───── PROVIDED RECORDS
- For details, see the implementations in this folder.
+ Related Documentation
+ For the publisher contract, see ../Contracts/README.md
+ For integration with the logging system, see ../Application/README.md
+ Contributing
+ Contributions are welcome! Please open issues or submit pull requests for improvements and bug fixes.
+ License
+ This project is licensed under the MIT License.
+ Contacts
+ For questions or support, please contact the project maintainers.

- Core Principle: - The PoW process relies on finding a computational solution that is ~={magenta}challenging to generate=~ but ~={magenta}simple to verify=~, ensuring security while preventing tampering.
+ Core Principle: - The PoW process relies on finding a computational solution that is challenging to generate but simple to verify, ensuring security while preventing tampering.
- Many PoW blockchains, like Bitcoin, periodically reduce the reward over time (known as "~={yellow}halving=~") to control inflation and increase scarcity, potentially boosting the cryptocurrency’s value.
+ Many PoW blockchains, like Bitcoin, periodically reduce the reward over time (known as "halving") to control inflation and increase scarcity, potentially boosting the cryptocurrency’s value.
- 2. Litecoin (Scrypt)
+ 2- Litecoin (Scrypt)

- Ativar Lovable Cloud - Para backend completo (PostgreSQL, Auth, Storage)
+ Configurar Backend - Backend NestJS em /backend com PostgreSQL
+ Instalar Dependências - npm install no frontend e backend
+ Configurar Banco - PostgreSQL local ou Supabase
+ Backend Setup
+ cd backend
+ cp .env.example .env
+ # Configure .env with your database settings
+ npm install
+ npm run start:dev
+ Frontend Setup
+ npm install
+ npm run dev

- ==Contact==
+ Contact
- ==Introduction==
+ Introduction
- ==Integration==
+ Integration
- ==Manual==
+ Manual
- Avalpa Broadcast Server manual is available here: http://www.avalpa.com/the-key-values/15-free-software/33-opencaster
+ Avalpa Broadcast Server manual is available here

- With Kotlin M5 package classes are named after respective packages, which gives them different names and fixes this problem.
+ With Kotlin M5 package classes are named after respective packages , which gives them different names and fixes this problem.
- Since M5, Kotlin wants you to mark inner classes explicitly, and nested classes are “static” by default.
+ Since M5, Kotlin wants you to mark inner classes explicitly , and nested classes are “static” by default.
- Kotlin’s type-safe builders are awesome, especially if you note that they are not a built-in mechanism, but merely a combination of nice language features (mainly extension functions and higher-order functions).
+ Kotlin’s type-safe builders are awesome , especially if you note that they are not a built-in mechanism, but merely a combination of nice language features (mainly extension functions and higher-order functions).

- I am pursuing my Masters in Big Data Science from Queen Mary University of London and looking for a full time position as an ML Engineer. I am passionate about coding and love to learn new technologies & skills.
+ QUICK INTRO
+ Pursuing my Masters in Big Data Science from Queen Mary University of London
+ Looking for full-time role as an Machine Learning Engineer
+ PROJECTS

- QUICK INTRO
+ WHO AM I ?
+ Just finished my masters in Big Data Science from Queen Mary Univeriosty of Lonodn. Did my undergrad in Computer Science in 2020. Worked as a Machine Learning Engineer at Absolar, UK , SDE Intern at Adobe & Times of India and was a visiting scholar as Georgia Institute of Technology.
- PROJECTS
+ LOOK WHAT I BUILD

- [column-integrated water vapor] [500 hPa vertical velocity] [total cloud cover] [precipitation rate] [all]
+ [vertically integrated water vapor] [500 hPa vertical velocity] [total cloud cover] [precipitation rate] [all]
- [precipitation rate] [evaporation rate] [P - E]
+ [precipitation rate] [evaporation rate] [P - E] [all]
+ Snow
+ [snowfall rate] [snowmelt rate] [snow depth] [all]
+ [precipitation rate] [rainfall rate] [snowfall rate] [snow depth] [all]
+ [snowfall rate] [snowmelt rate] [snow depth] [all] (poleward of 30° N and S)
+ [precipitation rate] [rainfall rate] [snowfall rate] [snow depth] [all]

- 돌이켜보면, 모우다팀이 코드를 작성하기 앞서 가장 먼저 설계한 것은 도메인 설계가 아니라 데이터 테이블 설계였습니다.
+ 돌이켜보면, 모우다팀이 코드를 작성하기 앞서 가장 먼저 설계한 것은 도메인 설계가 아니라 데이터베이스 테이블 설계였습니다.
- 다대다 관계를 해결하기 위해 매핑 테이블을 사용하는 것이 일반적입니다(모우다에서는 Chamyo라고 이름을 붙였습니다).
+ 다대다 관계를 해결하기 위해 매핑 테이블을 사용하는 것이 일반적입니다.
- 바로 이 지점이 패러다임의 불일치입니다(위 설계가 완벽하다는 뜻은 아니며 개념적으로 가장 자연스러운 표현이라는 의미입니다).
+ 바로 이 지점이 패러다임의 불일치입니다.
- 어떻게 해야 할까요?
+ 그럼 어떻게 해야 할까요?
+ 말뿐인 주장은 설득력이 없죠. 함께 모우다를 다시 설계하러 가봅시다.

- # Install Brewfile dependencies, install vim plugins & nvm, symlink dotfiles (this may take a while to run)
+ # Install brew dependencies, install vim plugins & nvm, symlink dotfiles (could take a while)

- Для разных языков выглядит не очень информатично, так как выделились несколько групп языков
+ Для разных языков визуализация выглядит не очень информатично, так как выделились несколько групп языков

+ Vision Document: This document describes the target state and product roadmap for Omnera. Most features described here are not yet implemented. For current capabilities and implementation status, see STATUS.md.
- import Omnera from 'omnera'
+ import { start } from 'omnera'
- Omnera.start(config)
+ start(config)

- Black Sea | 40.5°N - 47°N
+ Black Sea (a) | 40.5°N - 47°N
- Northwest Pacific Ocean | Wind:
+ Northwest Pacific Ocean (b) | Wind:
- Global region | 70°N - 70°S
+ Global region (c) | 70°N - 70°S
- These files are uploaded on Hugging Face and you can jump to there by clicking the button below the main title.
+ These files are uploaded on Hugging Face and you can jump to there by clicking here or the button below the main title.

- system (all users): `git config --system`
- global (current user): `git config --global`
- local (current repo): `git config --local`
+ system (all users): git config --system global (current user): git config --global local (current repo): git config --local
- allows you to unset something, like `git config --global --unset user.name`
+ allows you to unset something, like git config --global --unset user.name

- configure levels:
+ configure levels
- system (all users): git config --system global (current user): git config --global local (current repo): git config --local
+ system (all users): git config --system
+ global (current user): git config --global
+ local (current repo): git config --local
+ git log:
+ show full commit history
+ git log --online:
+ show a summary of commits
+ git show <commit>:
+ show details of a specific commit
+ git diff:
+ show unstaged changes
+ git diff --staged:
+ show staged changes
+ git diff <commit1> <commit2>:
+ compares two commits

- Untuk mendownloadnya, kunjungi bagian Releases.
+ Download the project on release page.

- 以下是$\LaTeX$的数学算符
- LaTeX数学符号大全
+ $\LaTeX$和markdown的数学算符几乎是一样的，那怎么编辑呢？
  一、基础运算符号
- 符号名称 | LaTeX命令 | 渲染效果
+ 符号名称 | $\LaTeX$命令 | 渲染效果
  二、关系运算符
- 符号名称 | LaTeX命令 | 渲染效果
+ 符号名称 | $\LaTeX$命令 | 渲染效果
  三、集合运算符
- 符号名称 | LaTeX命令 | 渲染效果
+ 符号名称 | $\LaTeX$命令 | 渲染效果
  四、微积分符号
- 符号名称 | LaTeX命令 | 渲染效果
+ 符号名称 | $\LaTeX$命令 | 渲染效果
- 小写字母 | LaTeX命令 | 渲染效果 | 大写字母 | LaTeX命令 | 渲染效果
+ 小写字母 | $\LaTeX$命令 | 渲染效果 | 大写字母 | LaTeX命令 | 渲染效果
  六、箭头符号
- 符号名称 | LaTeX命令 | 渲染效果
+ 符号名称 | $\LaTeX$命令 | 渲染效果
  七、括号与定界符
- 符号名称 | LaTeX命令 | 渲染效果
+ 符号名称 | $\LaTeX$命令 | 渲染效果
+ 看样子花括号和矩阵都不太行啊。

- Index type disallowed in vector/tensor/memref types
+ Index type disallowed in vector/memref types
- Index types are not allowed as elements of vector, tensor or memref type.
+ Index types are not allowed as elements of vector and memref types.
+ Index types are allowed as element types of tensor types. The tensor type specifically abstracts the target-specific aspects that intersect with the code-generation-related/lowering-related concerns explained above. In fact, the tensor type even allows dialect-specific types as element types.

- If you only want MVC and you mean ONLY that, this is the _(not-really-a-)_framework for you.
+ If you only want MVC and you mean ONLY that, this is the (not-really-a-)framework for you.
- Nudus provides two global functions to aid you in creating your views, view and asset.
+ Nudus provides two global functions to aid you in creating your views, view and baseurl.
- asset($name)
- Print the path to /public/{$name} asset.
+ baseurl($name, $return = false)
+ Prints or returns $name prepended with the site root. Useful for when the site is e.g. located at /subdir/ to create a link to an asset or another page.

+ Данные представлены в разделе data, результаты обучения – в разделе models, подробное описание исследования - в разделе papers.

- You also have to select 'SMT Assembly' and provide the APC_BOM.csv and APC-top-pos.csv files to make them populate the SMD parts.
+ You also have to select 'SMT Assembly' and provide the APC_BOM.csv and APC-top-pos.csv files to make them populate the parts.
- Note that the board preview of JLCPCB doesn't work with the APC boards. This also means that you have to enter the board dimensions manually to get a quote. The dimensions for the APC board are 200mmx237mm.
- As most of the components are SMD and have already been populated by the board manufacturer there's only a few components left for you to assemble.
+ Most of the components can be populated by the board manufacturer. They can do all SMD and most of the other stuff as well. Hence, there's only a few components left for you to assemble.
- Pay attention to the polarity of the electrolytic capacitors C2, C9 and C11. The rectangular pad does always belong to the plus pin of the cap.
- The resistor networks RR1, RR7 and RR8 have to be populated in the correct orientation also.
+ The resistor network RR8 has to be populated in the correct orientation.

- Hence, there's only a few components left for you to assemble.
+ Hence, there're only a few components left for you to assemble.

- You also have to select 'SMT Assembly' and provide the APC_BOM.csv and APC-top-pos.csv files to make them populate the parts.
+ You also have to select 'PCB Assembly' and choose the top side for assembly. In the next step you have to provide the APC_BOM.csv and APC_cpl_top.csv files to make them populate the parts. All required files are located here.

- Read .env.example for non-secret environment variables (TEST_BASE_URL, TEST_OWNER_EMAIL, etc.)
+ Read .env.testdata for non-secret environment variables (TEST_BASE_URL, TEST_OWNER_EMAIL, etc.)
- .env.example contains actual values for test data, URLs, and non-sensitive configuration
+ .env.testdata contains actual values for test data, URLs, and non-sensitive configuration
──────────
EXERCISE OBJECTIVE |
Look above for the line holding "Pacific Ocean (b)", then set down exactly that line and every line after it up to and including the line holding "and memref types.", with nothing else.

RESULT OF THE TASK |
+ Northwest Pacific Ocean (b) | Wind:
- Global region | 70°N - 70°S
+ Global region (c) | 70°N - 70°S
- These files are uploaded on Hugging Face and you can jump to there by clicking the button below the main title.
+ These files are uploaded on Hugging Face and you can jump to there by clicking here or the button below the main title.

- system (all users): `git config --system`
- global (current user): `git config --global`
- local (current repo): `git config --local`
+ system (all users): git config --system global (current user): git config --global local (current repo): git config --local
- allows you to unset something, like `git config --global --unset user.name`
+ allows you to unset something, like git config --global --unset user.name

- configure levels:
+ configure levels
- system (all users): git config --system global (current user): git config --global local (current repo): git config --local
+ system (all users): git config --system
+ global (current user): git config --global
+ local (current repo): git config --local
+ git log:
+ show full commit history
+ git log --online:
+ show a summary of commits
+ git show <commit>:
+ show details of a specific commit
+ git diff:
+ show unstaged changes
+ git diff --staged:
+ show staged changes
+ git diff <commit1> <commit2>:
+ compares two commits

- Untuk mendownloadnya, kunjungi bagian Releases.
+ Download the project on release page.

- 以下是$\LaTeX$的数学算符
- LaTeX数学符号大全
+ $\LaTeX$和markdown的数学算符几乎是一样的，那怎么编辑呢？
  一、基础运算符号
- 符号名称 | LaTeX命令 | 渲染效果
+ 符号名称 | $\LaTeX$命令 | 渲染效果
  二、关系运算符
- 符号名称 | LaTeX命令 | 渲染效果
+ 符号名称 | $\LaTeX$命令 | 渲染效果
  三、集合运算符
- 符号名称 | LaTeX命令 | 渲染效果
+ 符号名称 | $\LaTeX$命令 | 渲染效果
  四、微积分符号
- 符号名称 | LaTeX命令 | 渲染效果
+ 符号名称 | $\LaTeX$命令 | 渲染效果
- 小写字母 | LaTeX命令 | 渲染效果 | 大写字母 | LaTeX命令 | 渲染效果
+ 小写字母 | $\LaTeX$命令 | 渲染效果 | 大写字母 | LaTeX命令 | 渲染效果
  六、箭头符号
- 符号名称 | LaTeX命令 | 渲染效果
+ 符号名称 | $\LaTeX$命令 | 渲染效果
  七、括号与定界符
- 符号名称 | LaTeX命令 | 渲染效果
+ 符号名称 | $\LaTeX$命令 | 渲染效果
+ 看样子花括号和矩阵都不太行啊。

- Index type disallowed in vector/tensor/memref types
+ Index type disallowed in vector/memref types
- Index types are not allowed as elements of vector, tensor or memref type.
+ Index types are not allowed as elements of vector and memref types.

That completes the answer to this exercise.